─── Information supplied ───
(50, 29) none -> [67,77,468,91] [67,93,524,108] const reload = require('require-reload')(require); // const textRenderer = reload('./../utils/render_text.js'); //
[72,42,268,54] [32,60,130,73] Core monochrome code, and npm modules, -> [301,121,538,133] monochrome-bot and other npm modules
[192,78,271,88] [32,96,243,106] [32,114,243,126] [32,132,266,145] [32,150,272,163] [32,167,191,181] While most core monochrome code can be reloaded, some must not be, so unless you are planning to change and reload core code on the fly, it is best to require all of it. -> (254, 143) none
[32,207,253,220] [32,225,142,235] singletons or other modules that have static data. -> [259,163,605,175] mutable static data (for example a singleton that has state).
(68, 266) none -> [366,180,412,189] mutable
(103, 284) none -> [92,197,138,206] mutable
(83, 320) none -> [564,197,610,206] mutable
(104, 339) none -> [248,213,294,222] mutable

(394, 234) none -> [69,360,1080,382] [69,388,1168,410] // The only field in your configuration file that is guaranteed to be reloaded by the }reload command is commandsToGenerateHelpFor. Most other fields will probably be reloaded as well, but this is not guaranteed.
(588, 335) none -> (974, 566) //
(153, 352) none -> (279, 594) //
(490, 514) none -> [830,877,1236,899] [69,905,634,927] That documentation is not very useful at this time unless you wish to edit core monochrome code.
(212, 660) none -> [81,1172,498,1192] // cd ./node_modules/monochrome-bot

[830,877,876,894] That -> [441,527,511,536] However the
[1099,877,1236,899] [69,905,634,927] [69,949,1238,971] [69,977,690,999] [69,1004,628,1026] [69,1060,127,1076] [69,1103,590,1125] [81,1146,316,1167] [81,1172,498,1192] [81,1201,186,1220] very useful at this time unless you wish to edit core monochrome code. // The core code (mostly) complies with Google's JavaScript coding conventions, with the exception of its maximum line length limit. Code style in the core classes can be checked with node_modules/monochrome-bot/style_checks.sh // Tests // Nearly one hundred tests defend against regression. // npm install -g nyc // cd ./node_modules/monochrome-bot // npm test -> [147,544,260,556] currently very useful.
───
─── Information supplied ───
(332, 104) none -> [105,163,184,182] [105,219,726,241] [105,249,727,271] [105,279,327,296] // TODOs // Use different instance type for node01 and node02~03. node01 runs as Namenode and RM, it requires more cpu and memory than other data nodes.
───
→ Exercise aim
Working from the material above, restate word for word the lines between the line with "(50, 29) none" and the line with "[72,42,268,54] [32,60,130,73] Core", both included, and only those.

→ Task response
(50, 29) none -> [67,77,468,91] [67,93,524,108] const reload = require('require-reload')(require); // const textRenderer = reload('./../utils/render_text.js'); //
[72,42,268,54] [32,60,130,73] Core monochrome code, and npm modules, -> [301,121,538,133] monochrome-bot and other npm modules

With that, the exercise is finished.